In that meeting, Tepfer said, he and his colleagues laid out what they say are hallmarks of Guevara’s misconduct — from allegations that the detective told witnesses whom to select from a lineup to claims of his physical abuse.

Many of those findings were previously laid out in BuzzFeed News’ investigation. Not long after finishing their presentation, Tepfer said, he received a phone call from one of State’s Attorney Kim Foxx’s top deputies, saying the office wanted to develop a strategy to ensure justice in these cases.

Civil rights attorney Jennifer Bonjean, who has won exoneration for a handful of Guevara defendant cases and is currently arguing the innocence of three more, said that when the detective’s cases are examined in isolation, the evidence of his alleged misconduct isn’t always obvious. But when considered collectively, she said, shocking patterns are readily apparent.

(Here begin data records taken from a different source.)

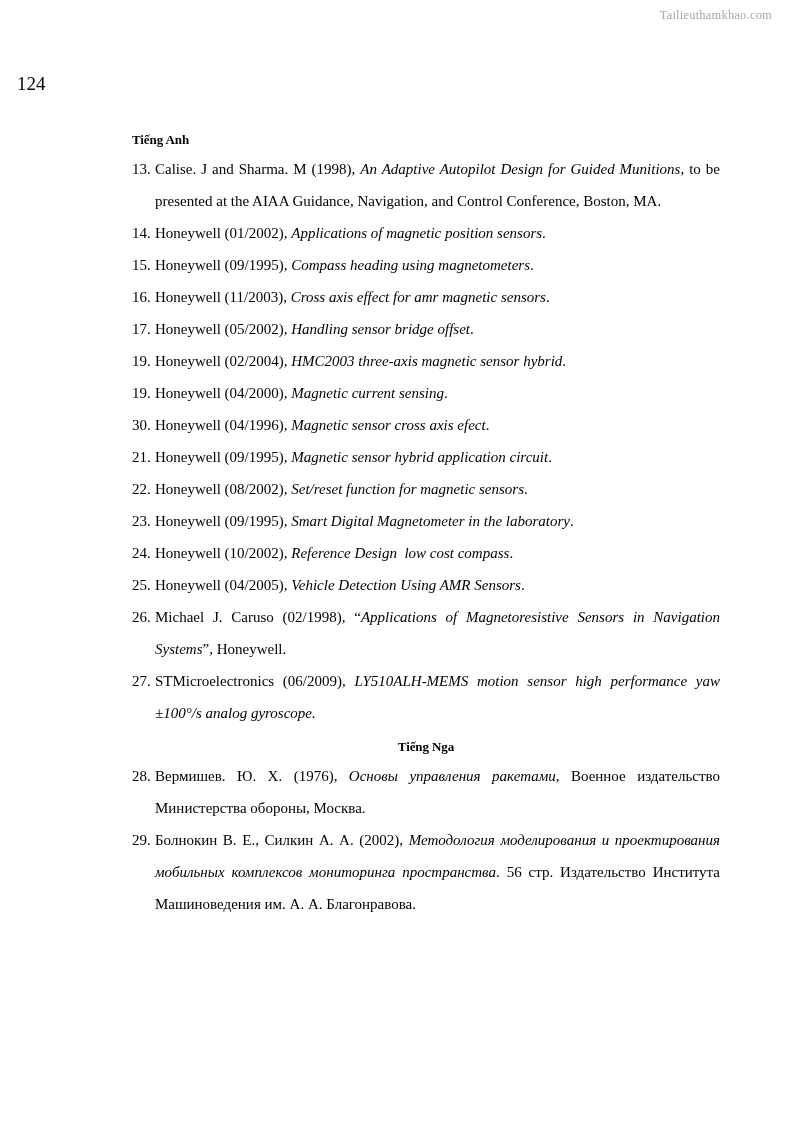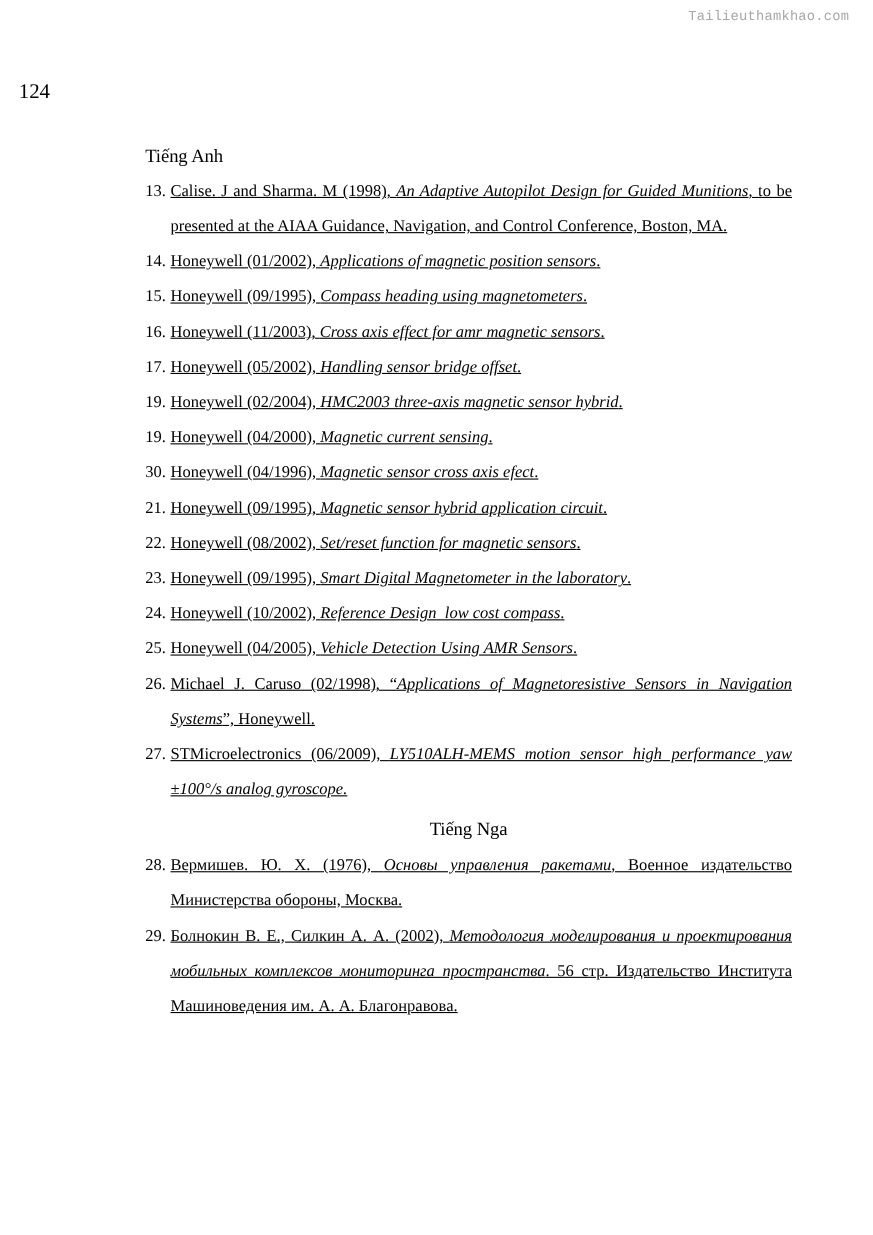--- a/index.html
+++ b/index.html
@@ -21,7 +21,7 @@
     position: absolute;
     top: 8px;
     right: 22px;
-    font-family: Liberation Mono, monospace;
+    font-family: Liberation Serif, serif;
     font-size: 12.5px;
     color: #a8a8a8;
     letter-spacing: 0.2px;

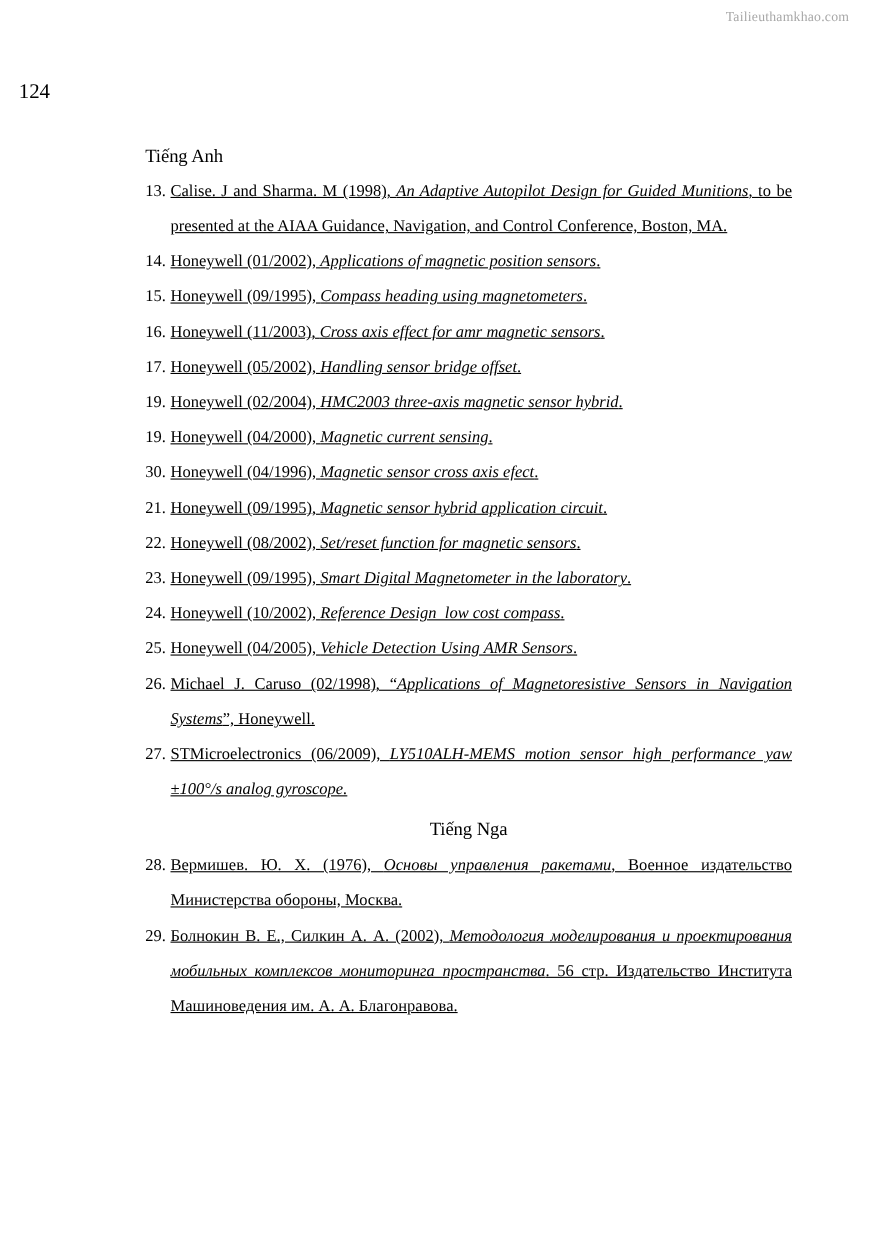--- a/index.html
+++ b/index.html
@@ -47,8 +47,8 @@
   }
 
   .section-heading {
-    font-weight: normal;
-    font-size: 17px;
+    font-weight: bold;
+    font-size: 13px;
     line-height: 1.32;
     margin: 0 0 5px 0;
     letter-spacing: -0.1px;

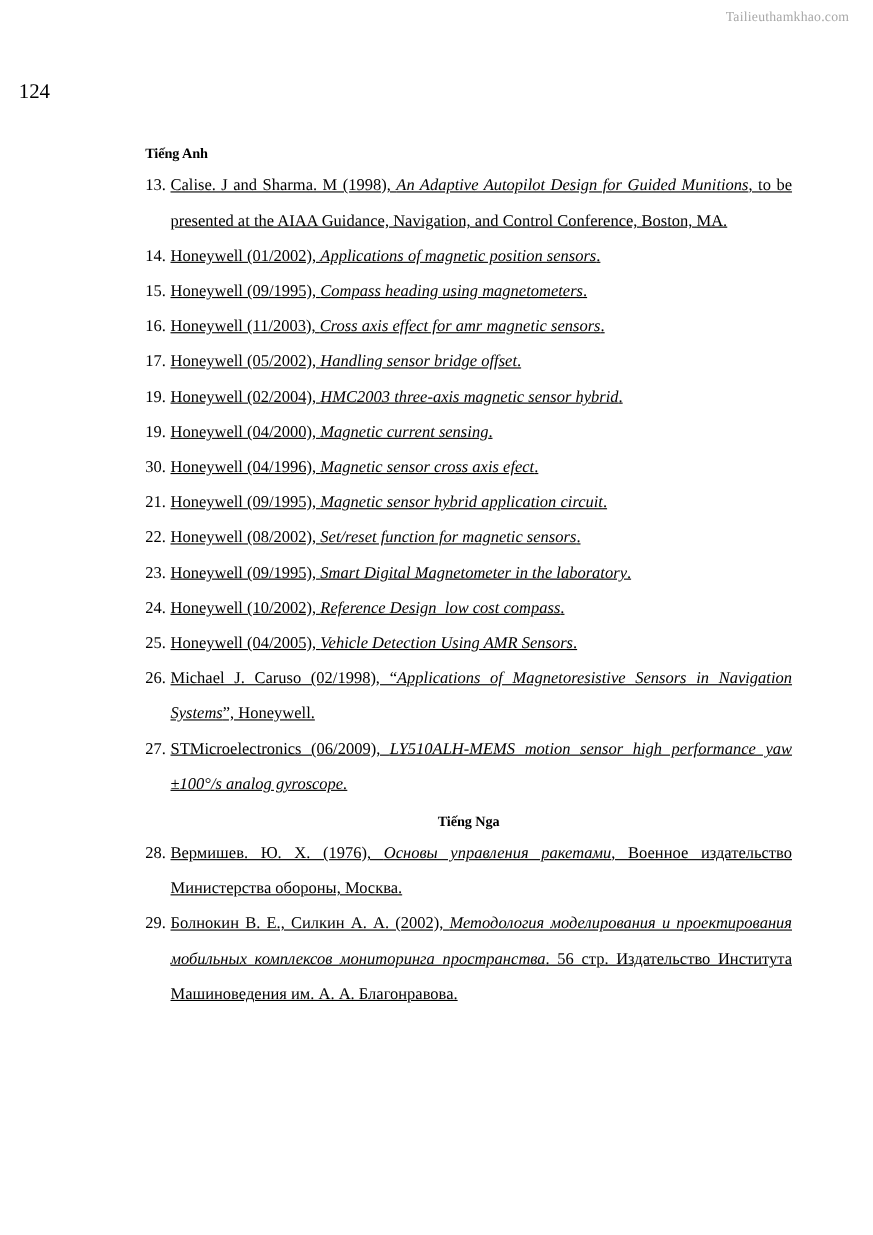--- a/index.html
+++ b/index.html
@@ -85,7 +85,6 @@
 
   .ref-text {
     display: block;
-    text-decoration: underline;
   }
 
   .ref-text i {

“I hope there’s some teeth in it,” said Bonjean of the state’s attorney’s letter. “These cases take a lot of work, a lot of initiative, and I hope there’s the manpower, the commitment behind that statement. ”

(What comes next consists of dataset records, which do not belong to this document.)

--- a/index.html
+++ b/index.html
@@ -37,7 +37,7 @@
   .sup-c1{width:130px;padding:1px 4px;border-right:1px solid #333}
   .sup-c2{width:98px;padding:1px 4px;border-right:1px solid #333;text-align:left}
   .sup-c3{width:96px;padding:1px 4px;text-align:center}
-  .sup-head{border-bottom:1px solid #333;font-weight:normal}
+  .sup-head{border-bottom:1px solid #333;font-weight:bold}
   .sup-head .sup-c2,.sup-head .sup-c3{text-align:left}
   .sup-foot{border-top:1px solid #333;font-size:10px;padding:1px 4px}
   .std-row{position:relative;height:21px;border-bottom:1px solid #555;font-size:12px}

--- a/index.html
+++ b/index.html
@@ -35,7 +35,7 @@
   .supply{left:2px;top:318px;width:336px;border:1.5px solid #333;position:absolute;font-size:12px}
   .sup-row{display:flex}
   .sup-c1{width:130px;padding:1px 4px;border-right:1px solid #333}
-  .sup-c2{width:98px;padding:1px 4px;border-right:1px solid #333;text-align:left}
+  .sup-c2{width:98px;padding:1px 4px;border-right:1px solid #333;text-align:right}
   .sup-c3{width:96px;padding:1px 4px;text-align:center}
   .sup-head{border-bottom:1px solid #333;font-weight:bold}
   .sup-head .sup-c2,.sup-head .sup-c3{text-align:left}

Individual defendants have had success in court. A judge said Guevara told “bald-faced lies” when he testified in a 2018 hearing for two men seeking to overturn their convictions. In 2016, an appeals court wrote that the detective had engaged in “alarming acts of misconduct.

The review won’t be the first time the Conviction Integrity Unit has taken a sweeping look at convictions connected to alleged police misconduct. Beginning in 2017, Foxx’s office has tossed more than 90 convictions tied to Chicago Sgt. Ronald Watts, who has since been convicted of trying to steal drug money in an undercover sting and was accused of planting drugs on residents in the housing project he patrolled. The Watts dismissals, also led by Tepfer, were among the most noteworthy mass exonerations in recent memory.

“It’s about time that they get these guys home and look into these cases,” said Esther Hernandez, whose two sons are behind bars for a 1997 murder for which they say Guevara framed them. “It’s been far too long.”